If the tension of the belt P20 is applied to the pressing roller T30 as shown in the drawing, the pressing roller T30 is rotated in the clockwise direction, T20 can be rotated clockwise, the relative positions of the pressure roller T30, the mounting plate T10, and the base link 100 are fixed. That is, even when the tension of the circulation belt P20 is applied, the mounting plate T10 or the pressure roller T30 is loosened so that a case where an abnormality occurs in the power transmission is fundamentally blocked.

In the case of the present invention, as shown in FIGS. 1 and 6, the present invention can be applied to a large-size on-board robot. In this case, the base link 100 is the thigh link of the walking robot, the driving link 300 is the calf link of the walking robot, and the input shaft H10 and the pair of decelerators H and H ' As shown in FIG.

According to the high-load driving module of the present invention, the weight of the high-load driving module can be minimized while allowing the same reducer not to increase the allowable torque to withstand high load.

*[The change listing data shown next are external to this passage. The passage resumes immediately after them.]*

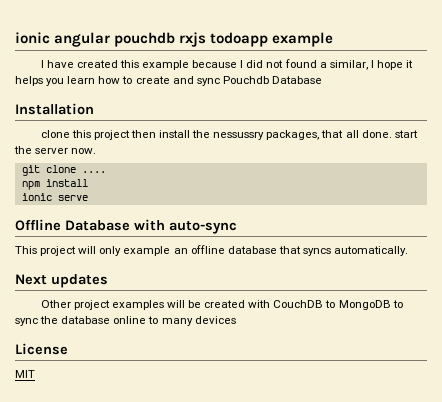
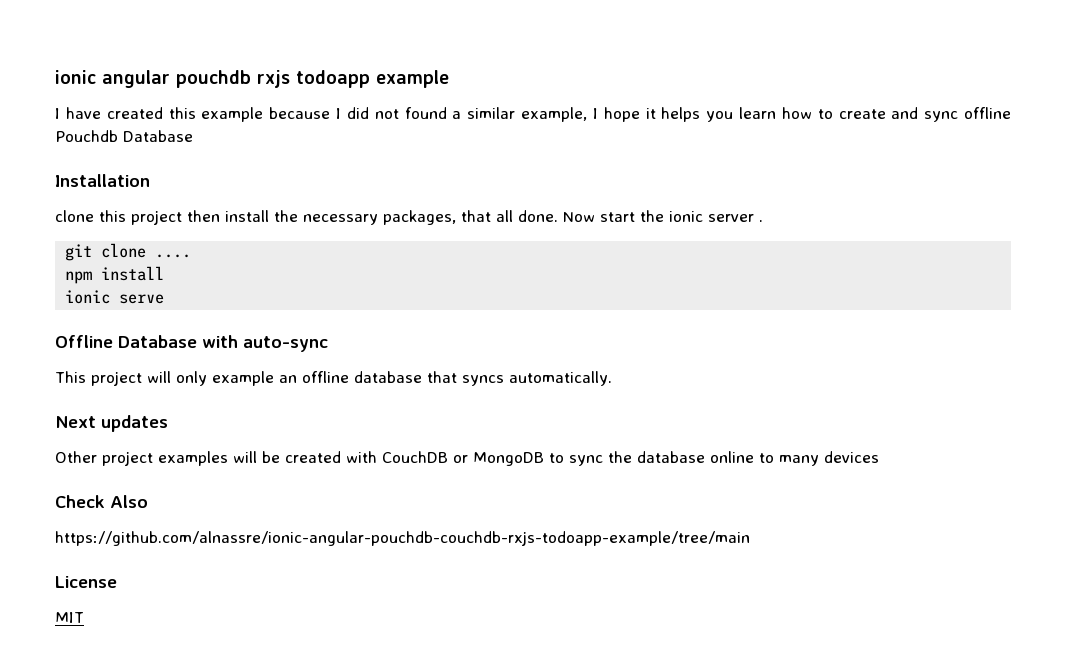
[329,60,368,70] similar, -> [467,107,587,122] similar example,
(220, 82) none -> [964,107,1012,119] offline
[213,132,265,140] nessussry -> [303,214,378,225] necessary
(392, 134) none -> [563,212,595,222] Now
[35,148,97,154] server now. -> [669,211,763,222] ionic server .
[325,300,336,308] to -> [453,455,468,463] or
(236, 320) none -> [55,495,148,508] [55,531,750,546] // Check Also // https://github.com/alnassre/ionic-angular-pouchdb-couchdb-rxjs-todoapp-example/tree/main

While the invention has been shown and described with respect to the specific embodiments thereof, it will be understood by those skilled in the art that various changes in form and details may be made therein without departing from the spirit and scope of the invention as defined by the following claims It will be apparent to those of ordinary skill in the art.

100: Base link 300: Drive link
H: Reducer P: Pulley unit

Claims

Base link;
A driving link which is provided with an input shaft to which a rotational torque is applied, and which is connected to the base link and rotates with respect to the base link; And
Each of the output ends is connected to the drive link and the amplified rotation torque is transmitted to the drive link so that the drive link can rotate based on the base link. And a pair of decelerators, each of which includes:

The method according to claim 1,
Wherein the pair of decelerators is a harmonic drive, each of the wave generators is connected to both ends of an input shaft, and each of the flex splines and the circular splines are symmetrically arranged to face each other outside the wave generator. High-load drive module.

The method of claim 2,
Wherein the drive link is connected to the output ends of the respective flex splines of the pair of decelerators, and the drive link receives rotational torque from the pair of flex splines at the same time.

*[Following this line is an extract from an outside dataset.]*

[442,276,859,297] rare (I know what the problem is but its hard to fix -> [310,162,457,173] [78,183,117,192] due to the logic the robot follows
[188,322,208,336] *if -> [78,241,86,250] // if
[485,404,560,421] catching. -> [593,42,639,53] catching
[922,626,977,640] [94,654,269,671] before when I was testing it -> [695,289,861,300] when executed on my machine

The method according to claim 1,
Wherein the base link is provided with a driving motor and the driving motor transmits rotational force to the input shaft of the driving link through the pulley unit.

The method of claim 4,
Wherein the pulley unit is constituted by a circulating belt connecting the drive motor and the input shaft and a tensioning reel for transmitting tension to the circulating belt, and the tensioning reel is installed on the base link from the outside of the circulating belt to press the circulating belt. High-load drive module.

The method of claim 5,
The tension reel includes a mounting plate fixed to the base link through a bolt and a pressing roller which is installed on one side of the mounting plate and presses the circulating belt. The central axis of the pressure roller is spaced apart from the center axis of the bolt in the locking direction of the bolt The weight of which is minimized.

The method according to claim 1,
Wherein the base link is a thigh link of the walking robot, the driving link is a calf link of the walking robot, and the input shaft and the pair of decelerators are provided at a knee portion of the walking robot.

The method according to claim 1,

Which is characterized in that the weight is minimized.